Hacker News new | comments | ask | show | jobs | submit login
Show HN: Google Drive as a file system (github.com)
374 points by harababurel 7 months ago | hide | past | web | favorite | 83 comments



Hello everyone!

I have built a tool that allows Linux and macOS users to mount their Google Drive account locally as a virtual file system. The file system supports most typical operations (creating/deleting/moving/renaming files and directories, reading/writing to them).

It can also export special Drive files as OpenOffice documents and has an in-memory cache which improves the speed of navigation and file access. Changes performed on other clients (e.g. on the web or mobile interface) are usually detected shortly and applied locally as well.

I also wrote a paper[0] on it, as I am using the project for my bachelor thesis.

It is still rough around the edges and lacks some functionality, but for the moment it is good enough for my personal use. I am looking forward to hearing your comments and feedback on how to improve it.

[0] https://sergiu.ml/~sergiu/thesis.pdf


As an undergrad thesis? Wow you are amazing! I'm wondering how it differ from the existing Google Drive FUSE project? [1]

[1]: https://github.com/astrada/google-drive-ocamlfuse


Thank you! I have covered this question in a different comment:

> In short, GCSF tends to be faster in several cases (listing files recursively, reading large files from Drive). The caching strategy it uses also leads to very fast reads (x4-7 improvement compared to google-drive-ocamlfuse) for files that have been cached, at the cost of using more RAM.

> On the other hand, I arrived at the conclusion that google-drive-ocamlfuse provides a better overall experience, as it already has an active community behind it. My goal with GCSF is to more or less close the gap between the two projects and reach the same level of functionality.


I did one as well. It's a no brainer: a semester to do whatever you want as long as you get someone to agree to mark it.


It was required for us, one semester of “independent study” where you must select a research adviser (professor) and produce a final report. I did mine on “TorCoin” and it was an awesome experience, the only time I legitimately enjoyed school.


Definitely not the only time I enjoyed school, but definitely my favourite part.


Awesome project!

I'm curious, how does it compare to google's own similar product, Backup and Sync[0]?

It seems like the primary difference (other than being FUSE-based) is that, for data where google has a collaborative interface (docs, sheet, etc), Backup and Sync will place into the folder a "file" which is simply a link to open up the docs/sheets/slides app. Your app, on the other hand, seems to translate this data into open office format when changes are detected (i.e. .ofd for docs).

At first glance this strategy seems less good for real-time collaboration and less performant, but there may be advantages to it as well.

Do you find that strategy to be practical in most cases? Are there other features that distinguish this from Backup and Sync?

EDIT: Aha, looking into it more, it seems like mounting drive folder with this project doesn't trigger the downloading of any data, and rather lazily loads the data when the file system requests it, which would be a very significant difference. Is that right?
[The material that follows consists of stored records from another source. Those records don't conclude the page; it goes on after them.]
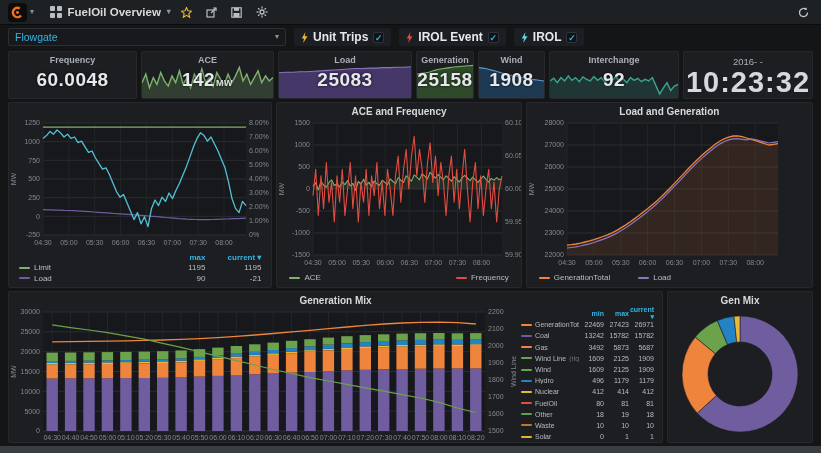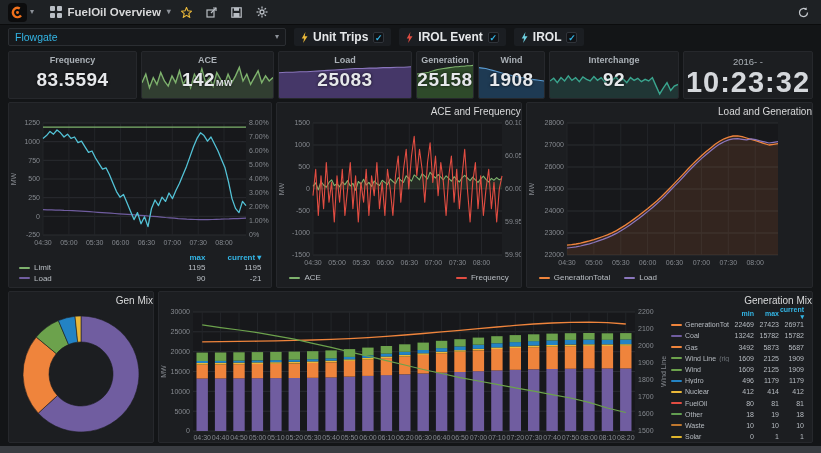--- a/index.html
+++ b/index.html
@@ -39,21 +39,21 @@
   .panel{background:#1c1e21;border:1px solid #26282c;border-radius:2px;position:relative;overflow:hidden;}
   .stat-panel{flex:none;display:flex;flex-direction:column;align-items:center;justify-content:center;cursor:pointer;}
   .stat-title{position:absolute;top:3px;left:0;right:0;text-align:center;font-size:9px;font-weight:bold;color:#aab0b6;z-index:3;}
   .stat-value{position:relative;z-index:2;font-size:19px;font-weight:bold;color:#e6e8eb;margin-top:10px;letter-spacing:0.5px;text-shadow:0 0 3px rgba(0,0,0,.8);}
   .stat-unit{font-size:9px;font-weight:bold;color:#dfe2e6;margin-left:1px;}
   .stat-svg{position:absolute;left:0;right:0;bottom:0;z-index:1;}
   .clock-date{font-size:9.5px;color:#aab0b6;margin-top:2px;}
   .clock-time{font-size:29px;font-weight:bold;color:#d5d8dc;letter-spacing:1px;line-height:1;margin-top:1px;}
 
   .gpanel{display:flex;flex-direction:column;}
-  .gtitle{height:14px;text-align:right;font-size:10px;font-weight:normal;color:#d8d9da;padding-top:3px;}
+  .gtitle{height:14px;text-align:center;font-size:10px;font-weight:bold;color:#d8d9da;padding-top:3px;}
   .chart-host{flex:none;}
   svg text.tick{fill:#85898f;font-size:7px;font-family:"Liberation Sans",sans-serif;}
 
   
   .leg-table{margin:1px 10px 0 10px;font-size:8px;color:#babfc5;}
   .lrow{display:flex;align-items:center;height:10.5px;cursor:pointer;}
   .lhead{color:#33b5e5;font-weight:bold;cursor:default;}
   .lname{flex:1;display:flex;align-items:center;gap:4px;white-space:nowrap;overflow:hidden;}
   .ldash{width:11px;height:2px;border-radius:1px;flex:none;}
   .lsuffix{color:#6d7278;}
@@ -167,21 +167,21 @@
           <span class="chip-label">IROL</span>
           <span class="cb">✓</span>
         </div>
       </div>
     <div class="spacer"></div>
   </div>
 
   <div class="stat-row" id="statRow">
       <div class="panel stat-panel" style="width: 129px;">
         <div class="stat-title">Frequency</div>
-        <div class="stat-value">83.5594</div>
+        <div class="stat-value">60.0048</div>
       </div>
       <div class="panel stat-panel" style="width: 133px;">
         <div class="stat-title">ACE</div>
         <svg class="stat-svg" width="100%" height="34" viewBox="0 0 100 40" preserveAspectRatio="none" style="top:12px;height:34px;">
           <polygon points="0,40 0.0,22.0 2.9,12.0 5.7,28.0 8.6,16.0 11.4,24.0 14.3,10.0 17.1,20.0 20.0,26.0 22.9,14.0 25.7,22.0 28.6,8.0 31.4,24.0 34.3,16.0 37.1,28.0 40.0,12.0 42.9,20.0 45.7,6.0 48.6,22.0 51.4,16.0 54.3,26.0 57.1,10.0 60.0,18.0 62.9,24.0 65.7,12.0 68.6,22.0 71.4,14.0 74.3,4.0 77.1,20.0 80.0,12.0 82.9,24.0 85.7,16.0 88.6,8.0 91.4,22.0 94.3,14.0 97.1,20.0 100.0,16.0  100,40" fill="rgba(126,178,109,0.22)"></polygon>
           <polyline points="0.0,22.0 2.9,12.0 5.7,28.0 8.6,16.0 11.4,24.0 14.3,10.0 17.1,20.0 20.0,26.0 22.9,14.0 25.7,22.0 28.6,8.0 31.4,24.0 34.3,16.0 37.1,28.0 40.0,12.0 42.9,20.0 45.7,6.0 48.6,22.0 51.4,16.0 54.3,26.0 57.1,10.0 60.0,18.0 62.9,24.0 65.7,12.0 68.6,22.0 71.4,14.0 74.3,4.0 77.1,20.0 80.0,12.0 82.9,24.0 85.7,16.0 88.6,8.0 91.4,22.0 94.3,14.0 97.1,20.0 100.0,16.0 " fill="none" stroke="#7eb26d" stroke-width="1.4" vector-effect="non-scaling-stroke"></polyline>
         </svg>
         <div class="stat-value">142<span class="stat-unit">MW</span></div>
       </div>
       <div class="panel stat-panel" style="width: 134px;">
@@ -384,44 +384,34 @@
             <text x="174.4" y="148" text-anchor="middle" class="tick" font-size="7">07:00</text>
             <line x1="201.3" y1="6" x2="201.3" y2="138" stroke="#232529"></line>
             <text x="201.3" y="148" text-anchor="middle" class="tick" font-size="7">07:30</text>
             <line x1="228.2" y1="6" x2="228.2" y2="138" stroke="#232529"></line>
             <text x="228.2" y="148" text-anchor="middle" class="tick" font-size="7">08:00</text>
             <polygon points="40,138.0 40.0,128.1 44.5,127.7 49.0,127.0 53.5,126.1 58.0,125.0 62.4,123.9 66.9,122.6 71.4,121.1 75.9,119.5 80.4,117.8 84.9,115.8 89.4,113.6 93.9,110.9 98.4,108.1 102.9,105.0 107.3,101.9 111.8,98.6 116.3,95.1 120.8,91.6 125.3,87.8 129.8,83.9 134.3,79.7 138.8,75.3 143.3,70.7 147.7,66.1 152.2,61.4 156.7,56.6 161.2,51.8 165.7,47.1 170.2,42.7 174.7,38.6 179.2,34.6 183.7,30.9 188.1,27.3 192.6,24.3 197.1,21.8 201.6,20.1 206.1,19.0 210.6,18.8 215.1,19.6 219.6,21.0 224.1,22.3 228.6,23.6 233.0,25.1 237.5,26.7 242.0,28.0 246.5,27.3 251.0,26.7  251,138.0" fill="#ef843c" opacity="0.13"></polygon>
             <polyline points="40.0,128.1 44.5,127.7 49.0,127.0 53.5,126.1 58.0,125.0 62.4,123.9 66.9,122.6 71.4,121.1 75.9,119.5 80.4,117.8 84.9,115.8 89.4,113.6 93.9,110.9 98.4,108.1 102.9,105.0 107.3,101.9 111.8,98.6 116.3,95.1 120.8,91.6 125.3,87.8 129.8,83.9 134.3,79.7 138.8,75.3 143.3,70.7 147.7,66.1 152.2,61.4 156.7,56.6 161.2,51.8 165.7,47.1 170.2,42.7 174.7,38.6 179.2,34.6 183.7,30.9 188.1,27.3 192.6,24.3 197.1,21.8 201.6,20.1 206.1,19.0 210.6,18.8 215.1,19.6 219.6,21.0 224.1,22.3 228.6,23.6 233.0,25.1 237.5,26.7 242.0,28.0 246.5,27.3 251.0,26.7 " fill="none" stroke="#ef843c" stroke-width="1.3" stroke-linejoin="round"></polyline>
             <polyline points="40.0,131.0 44.5,130.5 49.0,129.9 53.5,129.0 58.0,127.9 62.4,126.8 66.9,125.5 71.4,123.9 75.9,122.4 80.4,120.6 84.9,118.6 89.4,116.4 93.9,113.8 98.4,110.9 102.9,107.9 107.3,104.8 111.8,101.5 116.3,98.0 120.8,94.4 125.3,90.7 129.8,86.7 134.3,82.6 138.8,78.2 143.3,73.5 147.7,68.9 152.2,64.3 156.7,59.5 161.2,54.6 165.7,50.0 170.2,45.6 174.7,41.4 179.2,37.5 183.7,33.7 188.1,30.2 192.6,27.1 197.1,24.7 201.6,22.9 206.1,21.8 210.6,21.6 215.1,22.3 219.6,22.9 224.1,21.8 228.6,22.7 233.0,23.8 237.5,24.9 242.0,26.0 246.5,25.4 251.0,24.7 " fill="none" stroke="#8a76bd" stroke-width="1.2" stroke-linejoin="round"></polyline>
             <text class="tick" transform="translate(7,72) rotate(-90)" text-anchor="middle">MW</text>
           </svg></div>
-      <div class="leg-inline" style="gap:14px;" id="leg3">
+      <div class="leg-inline" style="gap:28px;" id="leg3">
           <span class="leg-item">
             <span class="ldash" style="background:#ef843c"></span>
             <span>GenerationTotal</span>
           </span>
           <span class="leg-item">
             <span class="ldash" style="background:#8a76bd"></span>
             <span>Load</span>
           </span>
         </div>
     </div>
   </div>
 
   <div class="bottom-row">
-    <div class="panel gpanel" style="width:146px;">
-      <div class="gtitle">Gen Mix</div>
-      <div class="chart-host" id="donutChart"><svg width="146" height="134" viewBox="0 0 146 134">
-            <path d="M 72.00 10.00 A 58 58 0 1 1 29.21 107.15 L 48.39 89.60 A 32 32 0 1 0 72.00 36.00 Z" fill="#705da0" stroke="#1c1e21" stroke-width="0.6"></path>
-            <path d="M 29.21 107.15 A 58 58 0 0 1 27.27 31.08 L 47.32 47.63 A 32 32 0 0 0 48.39 89.60 Z" fill="#ef843c" stroke="#1c1e21" stroke-width="0.6"></path>
-            <path d="M 27.27 31.08 A 58 58 0 0 1 49.39 14.59 L 59.53 38.53 A 32 32 0 0 0 47.32 47.63 Z" fill="#6ca24c" stroke="#1c1e21" stroke-width="0.6"></path>
-            <path d="M 49.39 14.59 A 58 58 0 0 1 66.00 10.31 L 68.69 36.17 A 32 32 0 0 0 59.53 38.53 Z" fill="#2383c4" stroke="#1c1e21" stroke-width="0.6"></path>
-            <path d="M 66.00 10.31 A 58 58 0 0 1 72.00 10.00 L 72.00 36.00 A 32 32 0 0 0 68.69 36.17 Z" fill="#eab839" stroke="#1c1e21" stroke-width="0.6"></path>
-          </svg></div>
-    </div>
     <div class="panel gpanel" style="width:655px;">
       <div class="gtitle">Generation Mix</div>
       <div class="gm-body">
         <div class="chart-host" id="c4"><svg width="512" height="136" viewBox="0 0 512 136">
               <rect x="34" y="6" width="442" height="119" fill="#17181b"></rect>
               <line x1="34" y1="125.0" x2="476" y2="125.0" stroke="#2a2c30" stroke-width="1"></line>
               <text x="31" y="127.4" text-anchor="end" class="tick">0</text>
               <line x1="34" y1="105.2" x2="476" y2="105.2" stroke="#2a2c30" stroke-width="1"></line>
               <text x="31" y="107.6" text-anchor="end" class="tick">5000</text>
               <line x1="34" y1="85.3" x2="476" y2="85.3" stroke="#2a2c30" stroke-width="1"></line>
@@ -718,16 +708,26 @@
                 <span class="ldash" style="background:#dfb52c"></span>
                 <span>Solar</span>
               </span>
               <span class="lval gm-val" style="width:25px">0</span>
               <span class="lval gm-val" style="width:25px">1</span>
               <span class="lval gm-val" style="width:25px">1</span>
             </div>
           </div>
       </div>
     </div>
+    <div class="panel gpanel" style="width:146px;">
+      <div class="gtitle">Gen Mix</div>
+      <div class="chart-host" id="donutChart"><svg width="146" height="134" viewBox="0 0 146 134">
+            <path d="M 72.00 10.00 A 58 58 0 1 1 29.21 107.15 L 48.39 89.60 A 32 32 0 1 0 72.00 36.00 Z" fill="#705da0" stroke="#1c1e21" stroke-width="0.6"></path>
+            <path d="M 29.21 107.15 A 58 58 0 0 1 27.27 31.08 L 47.32 47.63 A 32 32 0 0 0 48.39 89.60 Z" fill="#ef843c" stroke="#1c1e21" stroke-width="0.6"></path>
+            <path d="M 27.27 31.08 A 58 58 0 0 1 49.39 14.59 L 59.53 38.53 A 32 32 0 0 0 47.32 47.63 Z" fill="#6ca24c" stroke="#1c1e21" stroke-width="0.6"></path>
+            <path d="M 49.39 14.59 A 58 58 0 0 1 66.00 10.31 L 68.69 36.17 A 32 32 0 0 0 59.53 38.53 Z" fill="#2383c4" stroke="#1c1e21" stroke-width="0.6"></path>
+            <path d="M 66.00 10.31 A 58 58 0 0 1 72.00 10.00 L 72.00 36.00 A 32 32 0 0 0 68.69 36.17 Z" fill="#eab839" stroke="#1c1e21" stroke-width="0.6"></path>
+          </svg></div>
+    </div>
   </div>
 
   <div class="footer-strip"></div>
 </div>
 
 </body></html>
[0]https://www.google.com/drive/download/backup-and-sync/


Thank you for your response! You are correct in saying that GCSF doesn't download any data upfront. It constructs the file tree at mount time using only file metadata and downloads the actual file content only when it encounters a `read` call. This is an advantage if you're running low on local space (the file system essentially adds 15 GB of "free" additional storage).

Real time collaboration is indeed a shortcoming. I would still use the online interface of docs/sheets/slides for this purpose.

I haven't personally used Backup and Sync, as there is no Linux version of it. From what I gather, it seems that it uploads local files to a new category on Drive instead of the 'My Drive' directory. This can be useful for automatic backup. You simply set it up once and forget about it.

However, GCSF might be a better choice for the additional control it provides. Whereas with Backup and Sync you have to inspect a file manually in order to check whether it was synced or not, GCSF ensures that a pending write operation will only return once the file transfer is effectively complete. For instance, when copying a file to Drive, the execution of the command will take as long as the upload process itself. Once finished, an exit status of 0 will indicate precisely that the upload was successful and the file is certainly on Drive.

I imagine this sort of strategy is a better fit for use cases which require high confidence and predictable behavior.


> For instance, when copying a file to Drive, the execution of the command will take as long as the upload process itself. Once finished, an exit status of 0 will indicate precisely that the upload was successful and the file is certainly on Drive.

That is awesome. Very clever!


Isn't this the same as Google File Stream?


This is great Linux support finally! And in rust! Awesome work man!


Thank you!


This is neat! Can I use this for multiple accounts? I've been looking for a MacOS and Linux solution for this exact problem but I'd like to use it for 3-4 Google accounts.

Another question related to implementation. How easy is it to use a language like Rust for some web connection stuff like what is being used here? I've never used the language, but I've always been interested in it.


> This is neat! Can I use this for multiple accounts? I've been looking for a MacOS and Linux solution for this exact problem but I'd like to use it for 3-4 Google accounts.

The current release allows you to mount a single account for each local user. For the moment, you could work around this limitation by creating another user on your machine and running a separate instance of GCSF as the new user. I created an issue [0] and will work on adding support for multiple accounts in a future release.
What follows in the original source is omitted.